Начальник тюрьмы поручик Дудицкий сидел у себя в кабинете на столе, мрачный, с отупевшим, опухшим лицом, и сам с собой играл в карты.

Тут же на столе, рядом с огрызком яблока, — стояла бутылка из-под водки. Раньше, бывало опрокинув рюмку и закусив яблоком, поручик аккуратно припрятывал — бутылку, но потом махнул рукой — надоело. Да и что могло ему грозить?.. Если погонят с должности, то чем скорей, тем лучше для него. Сопьётся он здесь, вконец сопьётся оттого, что роль тюремщика не по нему, его воротит от смрада сараев, от всей этой возни с арестованными, от их ненависти, от их тяжёлых, полных презрения взглядов… Подумать только, его, боевого офицера не без заслуг, засунули дьявол знает куда и держат здесь! Два его рапорта с просьбой о переводе остались без ответа. Ну, он им подстроит, он всем им покажет! Кому и что — Дудицкий не ведал, но с пьяной отупелой настойчивостью продолжал кому-то мысленно грозить. Потянулся к бутылке, хотел налить рюмку. Все, кончилась божья влага. Повертев перед глазами пустую посудину, Дудицкий запел:

— Пупсик, мой милый пупсик!..

Дверь распахнулась, и на пороге вырос фельдфебель. Он испуганно доложил, подрагивая подбородком:

— Ваше благородие, господин градоначальник прибыли!
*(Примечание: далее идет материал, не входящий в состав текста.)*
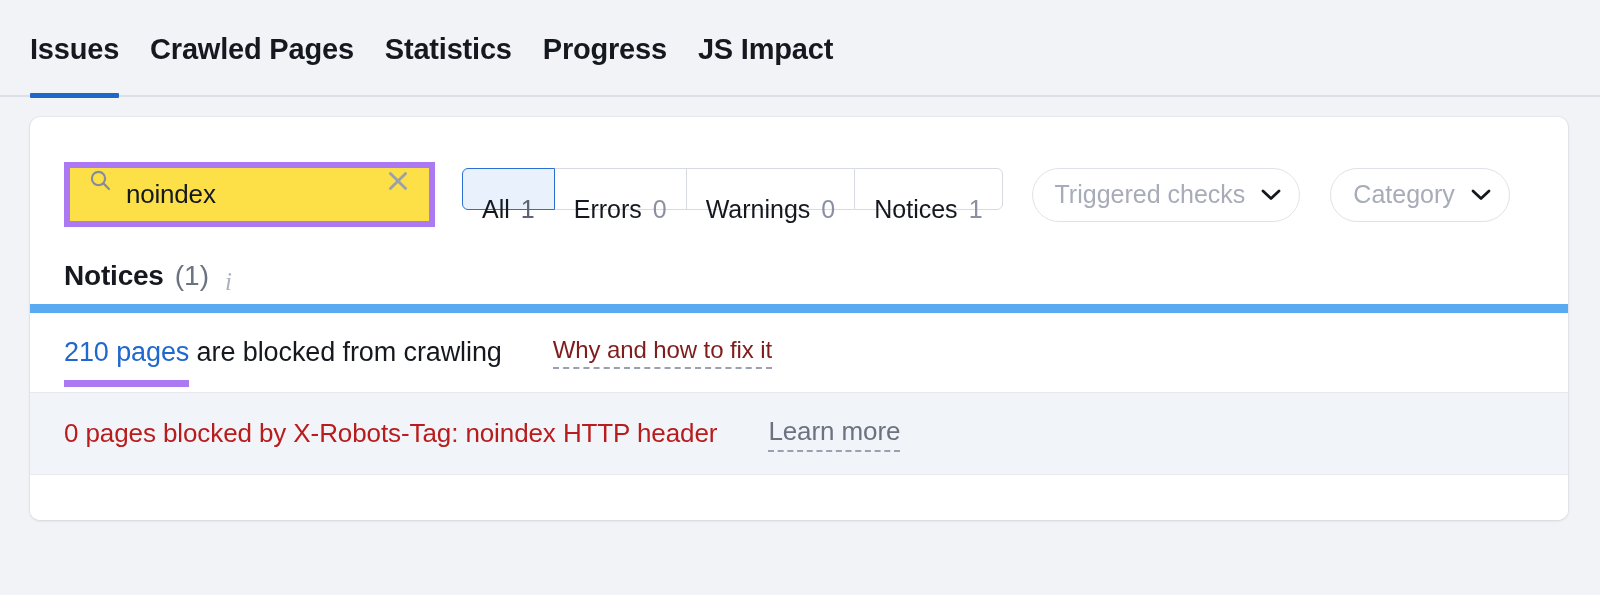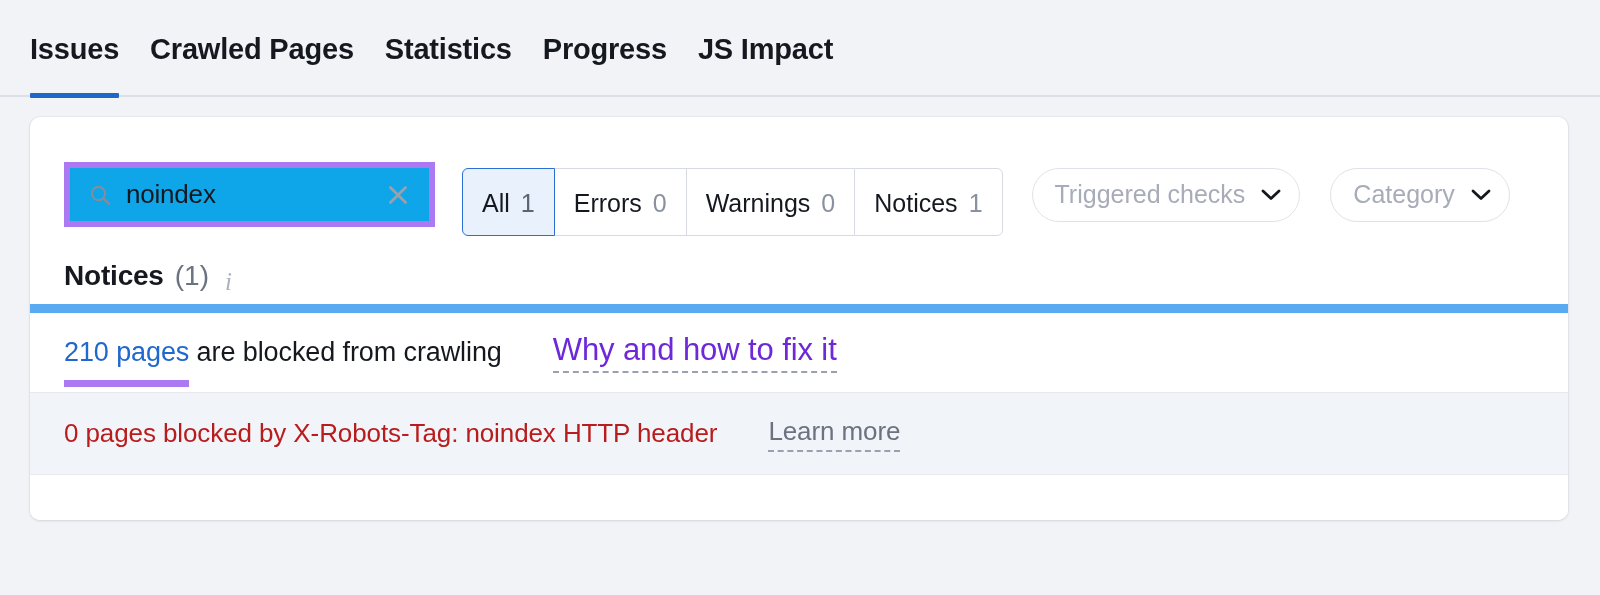"noindex" .search-inner { align-items: center -> none; background: #0ea5e9 -> #fde047 }
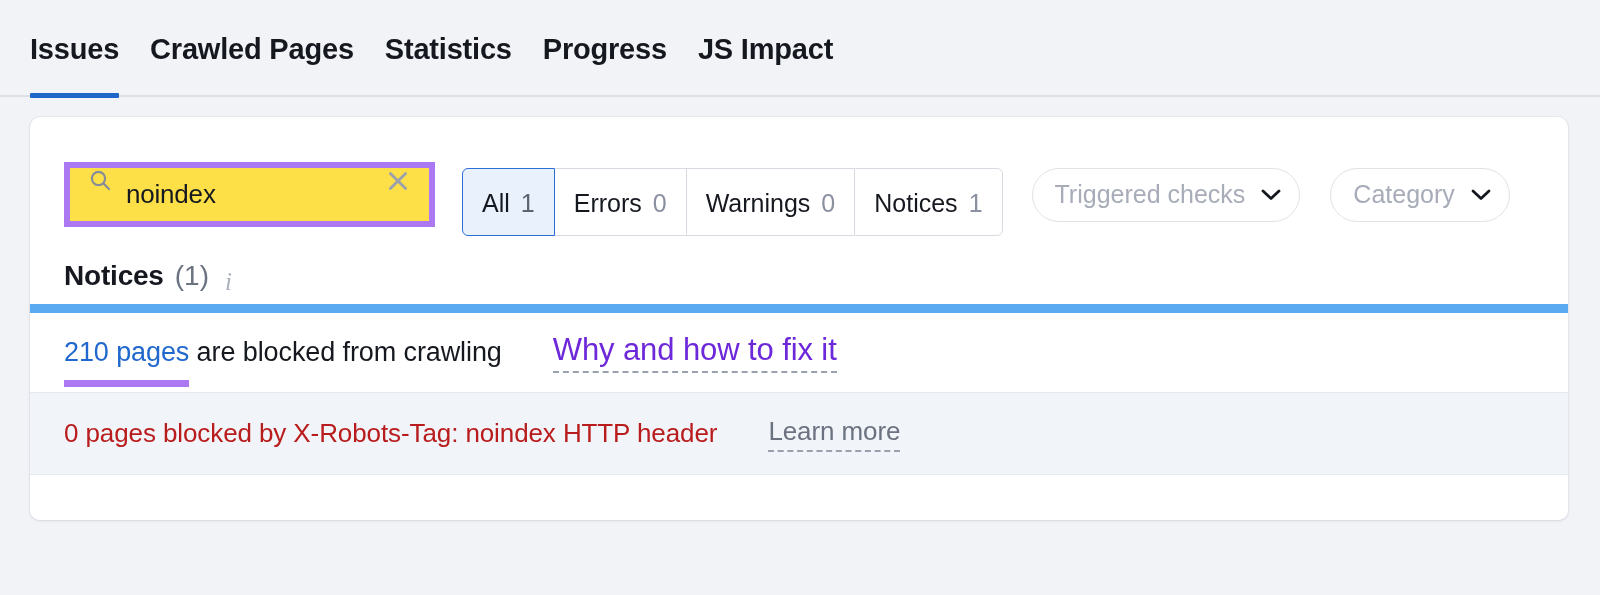"All" .seg { height: 68px -> 42px; padding: 8px 19px -> 14px 19px }
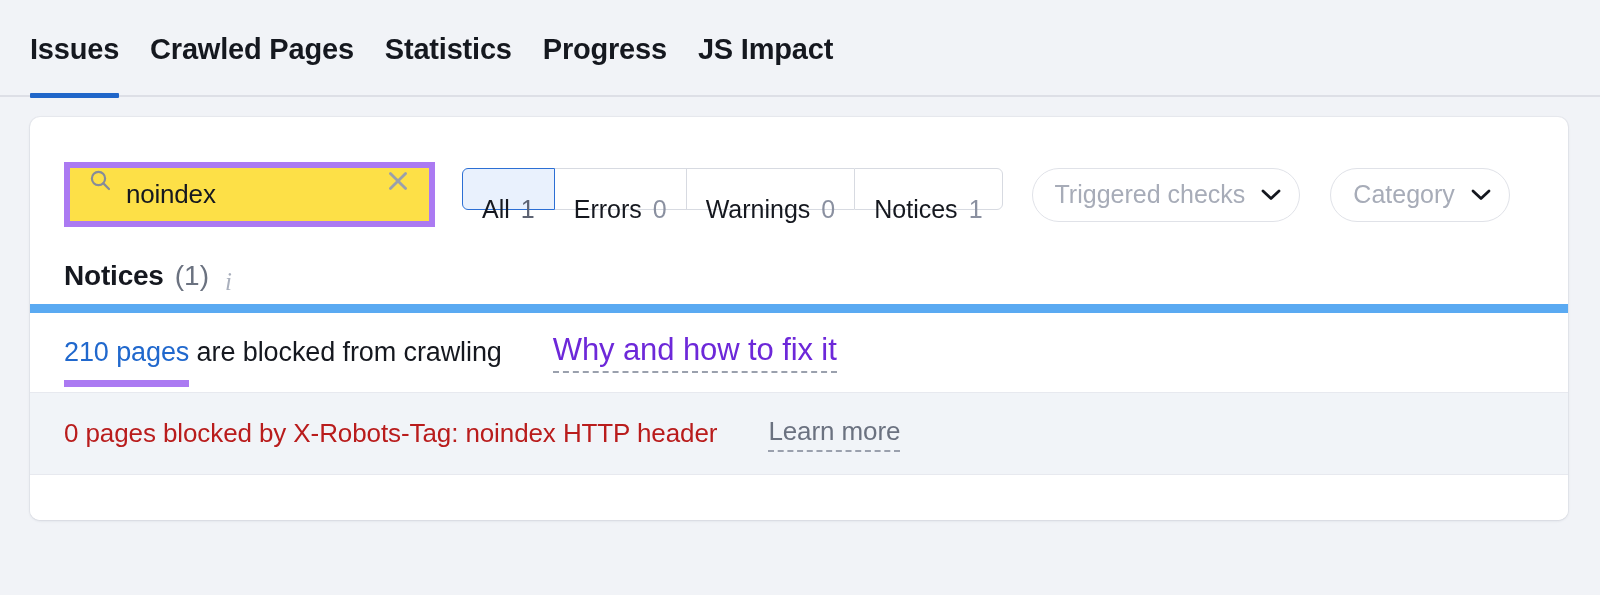"Why and how to fix" .fix-link { color: #6d28d9 -> #7f1d1d; font-size: 31px -> 24px }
Во дворе, недалеко от ворот, стоял экипаж градоначальника. Сам полковник Щетинин, разминаясь, прохаживался на коротких ножках по булыжному двору, нетерпеливо ожидая начальника тюрьмы. Подошёл Дудицкий и попытался встать «смирно» для доклада. Но Щетинин отмахнулся и скомандовал:

— А ну показывайте, поручик, кто тут сидит!

Они прошли по двору и возле первого же сарая остановились.

— Здесь кто? — грозно посмотрел на фельдфебеля Щетинин.

Фельдфебель торопливо пролистал книгу.

— За политику которые, ваше высокоблагородие.

Градоначальник пошёл к следующей двери.

— А тут?

— Всякие. А больше жульё.

— Открывай!

Завизжала обитая железом дверь. Градоначальник вошёл в сарай, огляделся…

— Встать! — закричал фельдфебель.

С нар и с пола нехотя поднялись арестованные, выстроились полукругом. Градоначальник потянул носом, брезгливо поморщился:

— Ну и вонища у вас тут… хлев…

— Хуже не бывает, — обронил один из арестованных.

Градоначальник спросил у него:

— Фамилия? За что сидишь?

— Коломийцев моя фамилия.

— За фармазон арестован, ваше высокоблагородие, — доложил фельдфебель.

— Это что такое?

— Медное кольцо за золотое продал.

— Ишь ты! Шустрый какой! Ну, посиди, посиди, голубчик!.. Ты за что? — ткнул градоначальник пальцем косоглазого парня.

Тот шмыгнул носом, доложил обходительно:

— У фраера бочата из скулы принял.

— Ты что, не русский?

— Это карманщик, ваше высокоблагородие. Говорит, что часы из кармана у какого-то господина вытащил.

— Все здесь такие?

— Так точно.

Процессия направилась в другой сарай. Здесь среди арестованных находился Кособродов, его помощник Николай, а в стоне стоял Семён Алексеевич.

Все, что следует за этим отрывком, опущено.